(Extracted records)
§ §

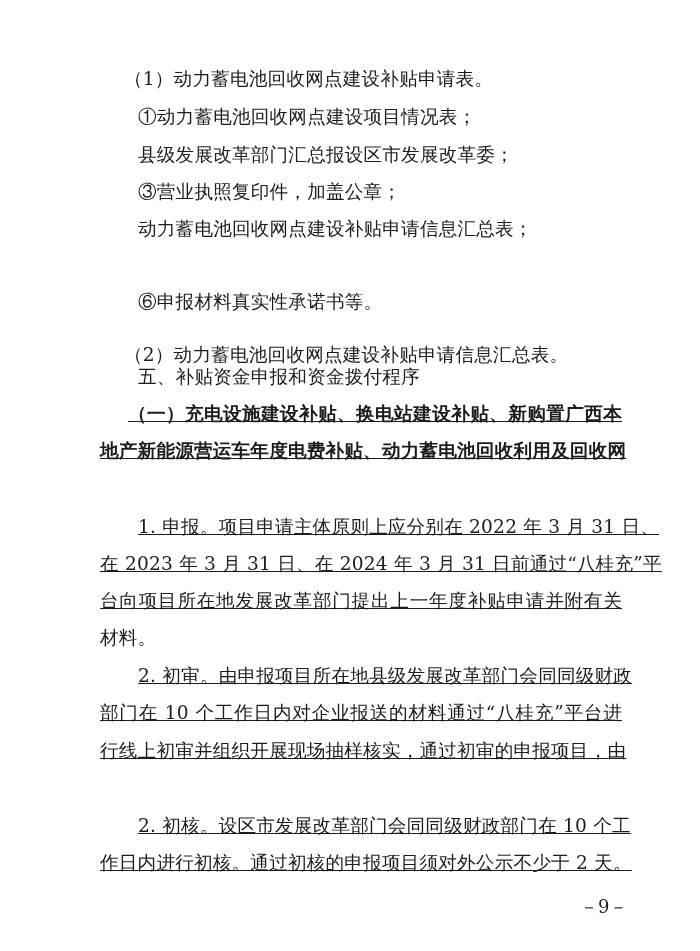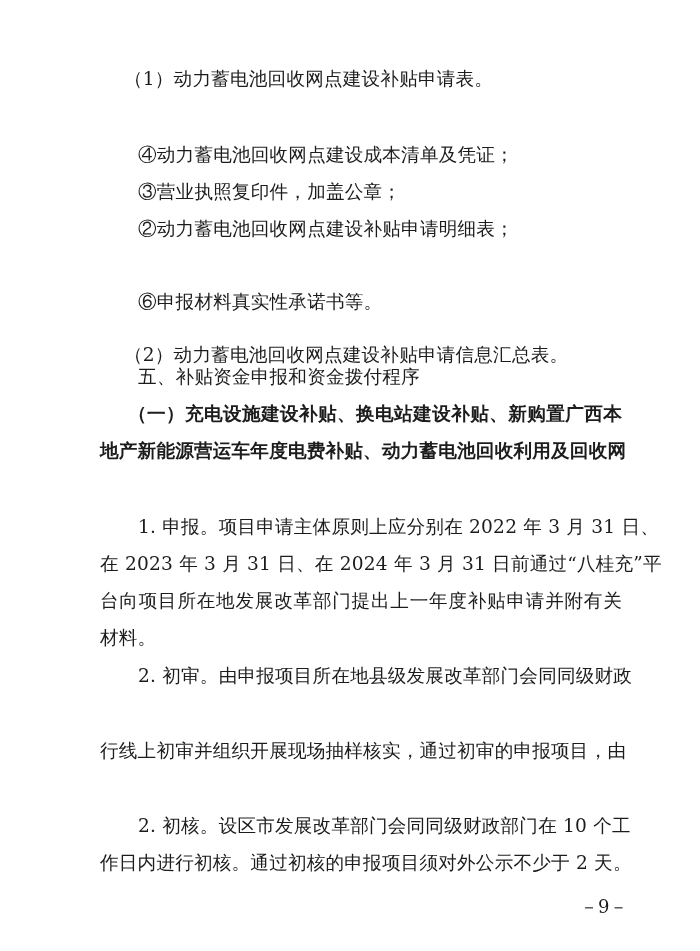--- a/index.html
+++ b/index.html
@@ -12,51 +12,53 @@
   .page { position: absolute; left: 0; top: 0; width: 700px; height: 951px; padding-left: 28px; }
   .line {
     position: absolute; left: 100px; width: 522px;
     font-size: 18.6px; line-height: 24px; white-space: nowrap;
     letter-spacing: 0.2px;
   }
   .indent { left: 138px; width: 484px; }
   .item { left: 138px; }
   .sub { left: 124px; }
   .bold { font-weight: bold; }
-  .justify { text-align: justify; text-align-last: justify; }
+  .justify { text-align: justify; text-align-last: justify; text-decoration: underline; }
   .heading-sans { font-family: "DejaVu Sans", "Liberation Sans", sans-serif; }
   .pagenum {
     position: absolute; left: 580px; top: 895px;
     font-size: 18px; line-height: 24px;
   }
 </style>
 </head>
 <body>
 
 <div class="page">
 
   <div class="line sub" style="top:67px">（1）动力蓄电池回收网点建设补贴申请表。</div>
 
-  <div class="line item" style="top:143px">④动力蓄电池回收网点建设成本清单及凭证；</div>
+  <div class="line item" style="top:105px">①动力蓄电池回收网点建设项目情况表；</div>
+  <div class="line item" style="top:143px">县级发展改革部门汇总报设区市发展改革委；</div>
   <div class="line item" style="top:180px">③营业执照复印件，加盖公章；</div>
-  <div class="line item" style="top:217px">②动力蓄电池回收网点建设补贴申请明细表；</div>
+  <div class="line item" style="top:217px">动力蓄电池回收网点建设补贴申请信息汇总表；</div>
   <div class="line item" style="top:290px">⑥申报材料真实性承诺书等。</div>
 
   <div class="line sub" style="top:343px">（2）动力蓄电池回收网点建设补贴申请信息汇总表。</div>
 
   <div class="line indent heading-sans" style="top:365px">五、补贴资金申报和资金拨付程序</div>
 
   <div class="line indent bold justify" style="top:402px; left:128px; width:494px;">（一）充电设施建设补贴、换电站建设补贴、新购置广西本</div>
   <div class="line bold justify" style="top:439px">地产新能源营运车年度电费补贴、动力蓄电池回收利用及回收网</div>
 
   <div class="line indent justify" style="top:515px">1. 申报。项目申请主体原则上应分别在 2022 年 3 月 31 日、</div>
   <div class="line justify" style="top:552px">在 2023 年 3 月 31 日、在 2024 年 3 月 31 日前通过“八桂充”平</div>
   <div class="line justify" style="top:589px">台向项目所在地发展改革部门提出上一年度补贴申请并附有关</div>
   <div class="line" style="top:626px">材料。</div>
 
   <div class="line indent justify" style="top:664px">2. 初审。由申报项目所在地县级发展改革部门会同同级财政</div>
+  <div class="line justify" style="top:701px">部门在 10 个工作日内对企业报送的材料通过“八桂充”平台进</div>
   <div class="line justify" style="top:739px">行线上初审并组织开展现场抽样核实，通过初审的申报项目，由</div>
 
   <div class="line indent justify" style="top:814px">2. 初核。设区市发展改革部门会同同级财政部门在 10 个工</div>
   <div class="line justify" style="top:851px">作日内进行初核。通过初核的申报项目须对外公示不少于 2 天。</div>
 
   <div class="pagenum">－9－</div>
 </div>
 
 </body></html>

§ §

* [TASK]:
Starting from the records above, filter out all lines except those containing the word "sans".

* [PROBLEM SOLUTION]:
   .heading-sans { font-family: "DejaVu Sans", "Liberation Sans", sans-serif; }
   <div class="line indent heading-sans" style="top:365px">五、补贴资金申报和资金拨付程序</div>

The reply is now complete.